Since the severity of back pain varies so much from patient to patient, there are several treatments to choose from.
Analgesics are typically injected or applied topically (directly to the skin). They are more affective when injected, but this is not a practical way of taking them on a routine basis. The topical administration is limited in how much the drug penetrates the skin. The most common application is with the Lidoderm patch. This patch is applied on the affected skin and releases lidocaine, which “numbs” the skin. Because of their short-acting action, they are more often used for diagnostic purposes than for therapeutic purposes.
Muscle relaxants are thought to work on the secondary muscle spasm that accompanies pain. They also have been known to minimize the anxiety that sometimes comes along with pain, which exacerbates or amplifies pain. They also may help you sleep. Like narcotics, they are potentially addictive and should be administered with caution.
Antidepressants work by increasing the amount of norepinephrine or serotonin in the synapses of nerves. These are neurotransmitters that help mediate the communication between nerves in the brain. These medications have a subtler and less predictable effect on pain, and typically relief is delayed by as long as several weeks. Antidepressants are used for leg pain more than back pain, or for back pain when there is a superimposed element of depression. In general, the efficacy of antidepressants is much less predictable than other medications.

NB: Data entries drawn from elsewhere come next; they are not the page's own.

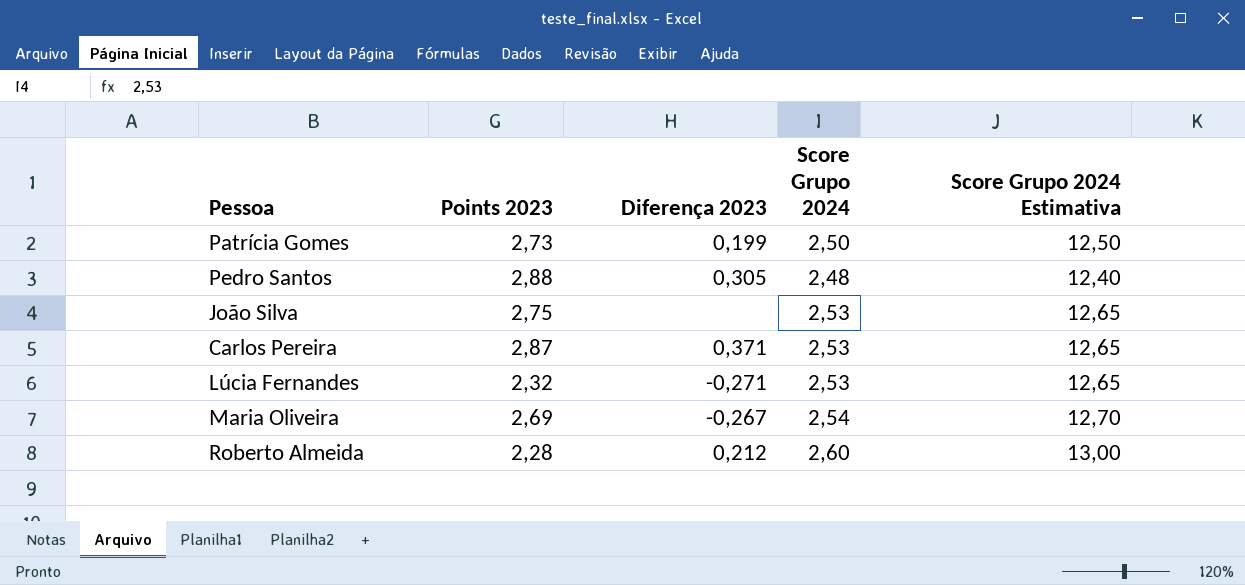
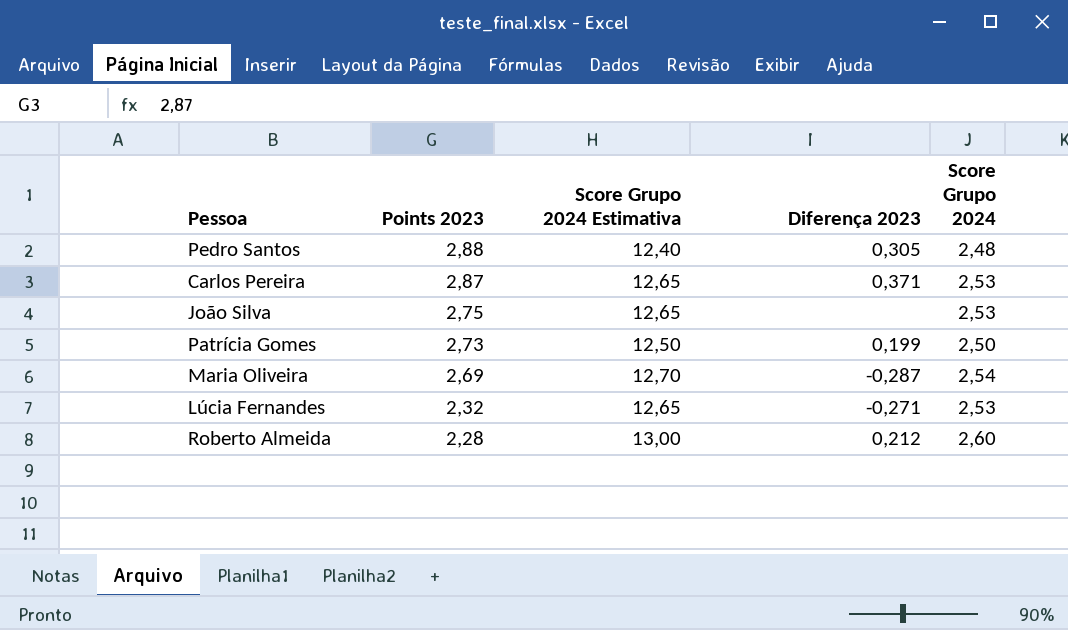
row order: none -> Points 2023 descending
column Score Grupo 2024 Estimativa | position: 5 -> 3
Maria Oliveira | Diferença 2023: -0,267 -> -0,287

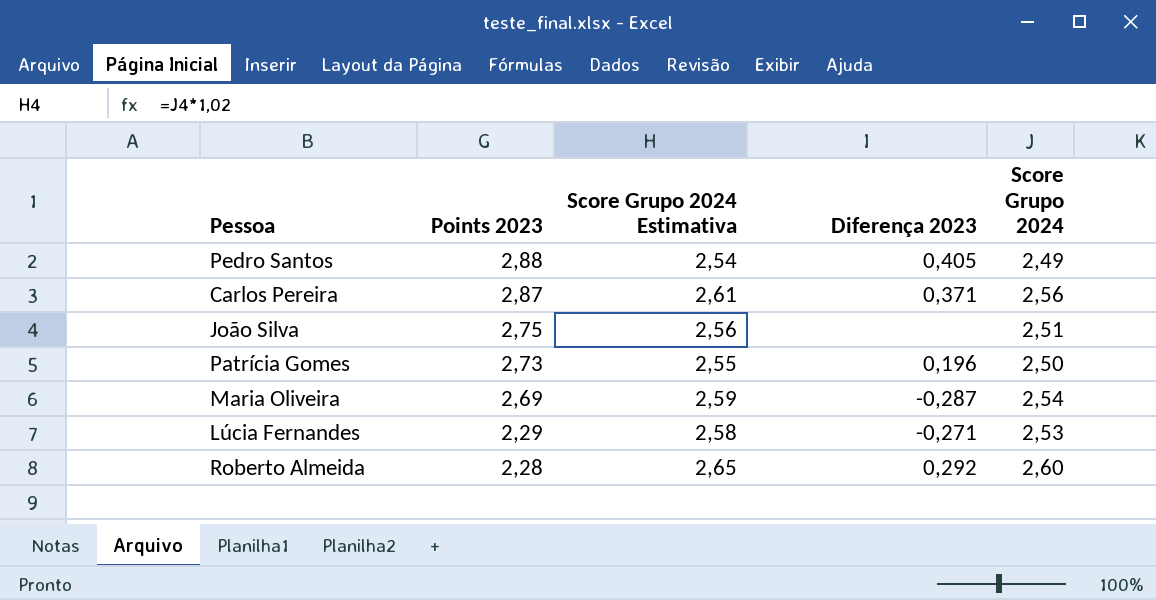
column Score Grupo 2024 Estimativa | formula: [Score Grupo 2024] * 5 -> [Score Grupo 2024] * 1,02
Pedro Santos | Diferença 2023: 0,305 -> 0,405
Pedro Santos | Score Grupo 2024: 2,48 -> 2,49
Carlos Pereira | Score Grupo 2024: 2,53 -> 2,56
João Silva | Score Grupo 2024: 2,53 -> 2,51
Patrícia Gomes | Diferença 2023: 0,199 -> 0,196
Lúcia Fernandes | Points 2023: 2,32 -> 2,29
Roberto Almeida | Diferença 2023: 0,212 -> 0,292

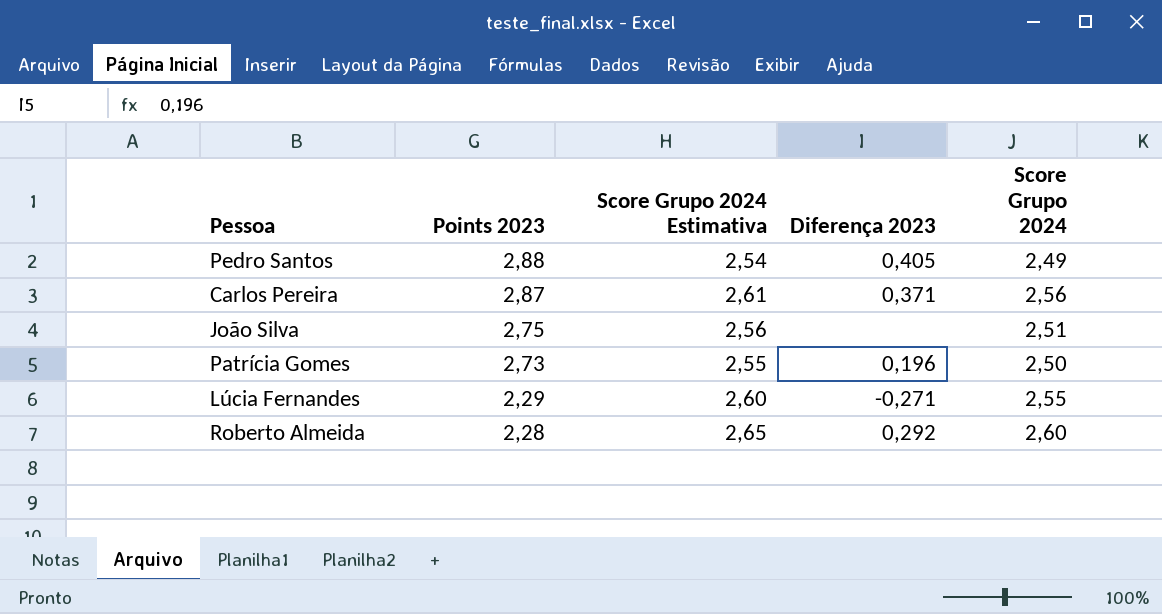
row Maria Oliveira: 2,69 | 2,59 | -0,287 | 2,54 -> none
Lúcia Fernandes | Score Grupo 2024 Estimativa: 2,58 -> 2,60
Lúcia Fernandes | Score Grupo 2024: 2,53 -> 2,55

Antiseizure medications are being used with increasing frequency. Originally used for seizure disorders, they stabilize nerve cell membranes and make the nerves less “excitable.” In my experience, their effect, like with the antidepressants, is difficult to predict. They are most effective for neuropathy (pain or numbness arising from a diseased nerve).
An epidural injection is the administration of a liquid steroid outside the dura (the tough membrane that covers the nerves). The injection is most effective when administered under the guidance of a fluoroscope, which is an X-ray machine that shows the tip of the needle just before injection. This injection is typically given directly into the back. Most pain management doctors will not administer an epidural injection more than three times in a six-month period.
This is the administration of either or both a steroid and an analgesic to the facet joint. The injection can be into the joint (intra-articular) or into the vicinity of the nerve that innervates the joint (medial branch block). These injections can be either therapeutic (to make the pain better) or diagnostic (to find out if that facet is causing pain).
Morphine Intrathecal Pump
This is a device that is implantable into the back. It delivers medicine (usually morphine) into the spinal fluid that bathes the nerves. Morphine helps with pain and helps the patient avoid other side effects of narcotics, such as lethargy and constipation. Its use is limited to some extent by tolerance, as is the case with other narcotic delivery methods. The narcotic is delivered to the patient at a programmable rate, which can be adjusted to control the pain.
Here are some take-home points if you are considering surgery to remedy your back pain:
1. Surgery is much more effective in improving leg symptoms than back symptoms.
2. The success of surgery is more dependent on doing the right surgery than on doing the surgery right.
3. Surgery is rarely “needed” and should be viewed as an option.
4. Make sure your surgeon explains what will happen if you don’t have surgery.